When treating aqueous solutions containing high levels of arsenate (i.e. 300 μg L−1) all the materials, except not-ground ImpAs-Purolite, were able to remove over 98% of the arsenate present at both flow rates studied (i.e. 1 and 5 mL min−1), with the treated/effluent water containing less than 10 μg L−1 (see Table S8†). We were then interested to see the percentage removal when using waters containing 15 μg L−1 of arsenate – i.e. just above the upper limit for arsenic in drinking water recommended by the WHO. All the polymeric materials under study were able to decreases the arsenate concentration below 6 μg L−1 at a 5 mL min−1 flow rate, with even lower levels (below 3 μg L−1 of arsenate) achieved when using 1 mL min−1 flow rate (i.e. increasing the contact time).
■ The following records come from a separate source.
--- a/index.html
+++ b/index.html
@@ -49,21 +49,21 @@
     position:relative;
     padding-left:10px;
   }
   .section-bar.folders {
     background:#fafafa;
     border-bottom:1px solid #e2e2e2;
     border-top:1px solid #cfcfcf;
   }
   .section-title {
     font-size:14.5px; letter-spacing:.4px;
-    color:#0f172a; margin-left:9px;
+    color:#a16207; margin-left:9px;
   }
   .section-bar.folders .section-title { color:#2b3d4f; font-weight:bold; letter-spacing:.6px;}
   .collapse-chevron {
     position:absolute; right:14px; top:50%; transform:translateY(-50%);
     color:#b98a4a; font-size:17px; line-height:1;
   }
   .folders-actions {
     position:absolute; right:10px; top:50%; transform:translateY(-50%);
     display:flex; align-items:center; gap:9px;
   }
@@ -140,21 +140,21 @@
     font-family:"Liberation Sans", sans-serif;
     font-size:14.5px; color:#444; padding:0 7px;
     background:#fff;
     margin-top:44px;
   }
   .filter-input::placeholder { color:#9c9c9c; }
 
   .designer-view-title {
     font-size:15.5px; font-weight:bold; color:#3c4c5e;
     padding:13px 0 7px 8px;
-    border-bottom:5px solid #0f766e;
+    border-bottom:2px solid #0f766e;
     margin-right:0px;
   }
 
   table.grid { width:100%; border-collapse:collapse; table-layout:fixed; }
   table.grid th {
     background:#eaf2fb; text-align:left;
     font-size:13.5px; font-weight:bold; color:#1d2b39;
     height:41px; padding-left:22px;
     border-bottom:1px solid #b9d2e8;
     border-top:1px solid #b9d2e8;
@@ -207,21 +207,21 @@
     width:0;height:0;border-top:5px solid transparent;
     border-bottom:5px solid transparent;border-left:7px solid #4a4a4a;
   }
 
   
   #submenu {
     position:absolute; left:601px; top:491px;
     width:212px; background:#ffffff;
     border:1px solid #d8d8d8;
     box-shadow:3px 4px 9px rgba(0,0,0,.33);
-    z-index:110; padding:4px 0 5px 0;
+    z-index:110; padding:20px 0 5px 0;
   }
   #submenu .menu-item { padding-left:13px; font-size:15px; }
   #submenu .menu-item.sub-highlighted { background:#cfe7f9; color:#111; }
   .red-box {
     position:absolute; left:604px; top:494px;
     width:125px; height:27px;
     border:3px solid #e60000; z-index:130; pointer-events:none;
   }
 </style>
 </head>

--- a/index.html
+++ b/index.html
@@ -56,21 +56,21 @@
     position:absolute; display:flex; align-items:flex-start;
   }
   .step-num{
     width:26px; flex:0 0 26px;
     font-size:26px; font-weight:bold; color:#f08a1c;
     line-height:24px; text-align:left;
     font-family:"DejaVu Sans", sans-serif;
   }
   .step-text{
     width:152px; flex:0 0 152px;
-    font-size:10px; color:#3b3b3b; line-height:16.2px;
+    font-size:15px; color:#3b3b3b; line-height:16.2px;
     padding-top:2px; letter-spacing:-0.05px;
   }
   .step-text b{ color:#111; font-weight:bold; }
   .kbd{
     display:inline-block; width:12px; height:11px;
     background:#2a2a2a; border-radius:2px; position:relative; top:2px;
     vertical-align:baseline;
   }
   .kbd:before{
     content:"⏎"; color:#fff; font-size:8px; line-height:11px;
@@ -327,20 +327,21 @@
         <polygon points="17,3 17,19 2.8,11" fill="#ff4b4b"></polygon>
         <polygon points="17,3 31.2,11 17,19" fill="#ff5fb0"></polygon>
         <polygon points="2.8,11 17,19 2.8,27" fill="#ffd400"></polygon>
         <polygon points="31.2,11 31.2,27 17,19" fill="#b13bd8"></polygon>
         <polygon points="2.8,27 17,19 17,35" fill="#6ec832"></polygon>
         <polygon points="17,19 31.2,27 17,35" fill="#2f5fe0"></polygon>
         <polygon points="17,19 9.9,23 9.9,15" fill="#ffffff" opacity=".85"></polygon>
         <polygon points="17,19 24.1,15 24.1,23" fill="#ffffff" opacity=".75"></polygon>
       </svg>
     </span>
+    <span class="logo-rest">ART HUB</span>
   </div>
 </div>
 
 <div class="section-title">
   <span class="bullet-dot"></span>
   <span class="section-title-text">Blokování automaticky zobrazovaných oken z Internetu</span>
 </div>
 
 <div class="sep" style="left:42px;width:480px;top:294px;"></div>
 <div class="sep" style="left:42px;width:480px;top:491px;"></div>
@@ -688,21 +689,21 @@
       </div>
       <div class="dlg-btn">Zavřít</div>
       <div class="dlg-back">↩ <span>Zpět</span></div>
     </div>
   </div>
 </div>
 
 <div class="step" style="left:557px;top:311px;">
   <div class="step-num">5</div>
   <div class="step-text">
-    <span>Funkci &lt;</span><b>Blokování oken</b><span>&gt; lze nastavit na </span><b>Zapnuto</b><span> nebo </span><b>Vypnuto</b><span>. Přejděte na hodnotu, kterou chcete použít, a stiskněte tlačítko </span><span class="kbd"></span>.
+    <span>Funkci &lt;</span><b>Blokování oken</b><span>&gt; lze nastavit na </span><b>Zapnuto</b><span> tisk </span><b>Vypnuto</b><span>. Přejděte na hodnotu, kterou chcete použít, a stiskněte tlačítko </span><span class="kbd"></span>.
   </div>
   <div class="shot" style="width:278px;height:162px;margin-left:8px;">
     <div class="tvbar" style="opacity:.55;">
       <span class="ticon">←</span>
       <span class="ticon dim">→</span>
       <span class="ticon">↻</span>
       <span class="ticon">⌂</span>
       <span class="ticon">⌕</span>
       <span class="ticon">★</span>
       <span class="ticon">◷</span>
The above flow-through experiments were not designed to determine breakthrough curves and material lifetimes, and thus only 300 mL aqueous solutions of arsenate were used. Nevertheless, it is possible to estimate what volume of water could be potentially treated considering the capacity of each ImpAs sorbent material (see Table 3) and the percentage removal obtained from the flow experiments. For example, the capacity of ground ImpAs-Purolite is 40 mg g−1 (Table 3), and at a flow rate of 1 mL min−1, it can remove 99% of the arsenate present in the flowing solution (for both the 15 and 300 μg L−1 arsenate solutions). Therefore, using 1 g of ground ImpAs-Purolite we would in principle be able to treat in flow ca. 2000 L of water containing 20 μg L−1 of arsenate (this level of arsenate is not uncommon in natural waters). For the other adsorbing materials herein studied, analogous calculations can be performed showing that they can treat between 1200 and 1800 L of water (see Table S10†). It should be noted that these values are estimates from water that contains arsenate but no other competing anions such as phosphate.
When selecting a material to remove pollutants from water, it is also important to consider the production costs. Since the four materials herein studied contain the same arsenate-binding receptor (i.e. compound 3 – see Fig. 1), the main cost differential of the sorbent material is the solid support. Based on the commercial providers we used, the approximate costs of HypoGel, Merrifield and Purolite C106 beads are £200, £20 and £1 per 100 g of material respectively. The low cost of Purolite C106 and the excellent performance of ground ImpAs-Purolite makes this adsorbing material particularly suitable for removal of arsenate from large volumes of water.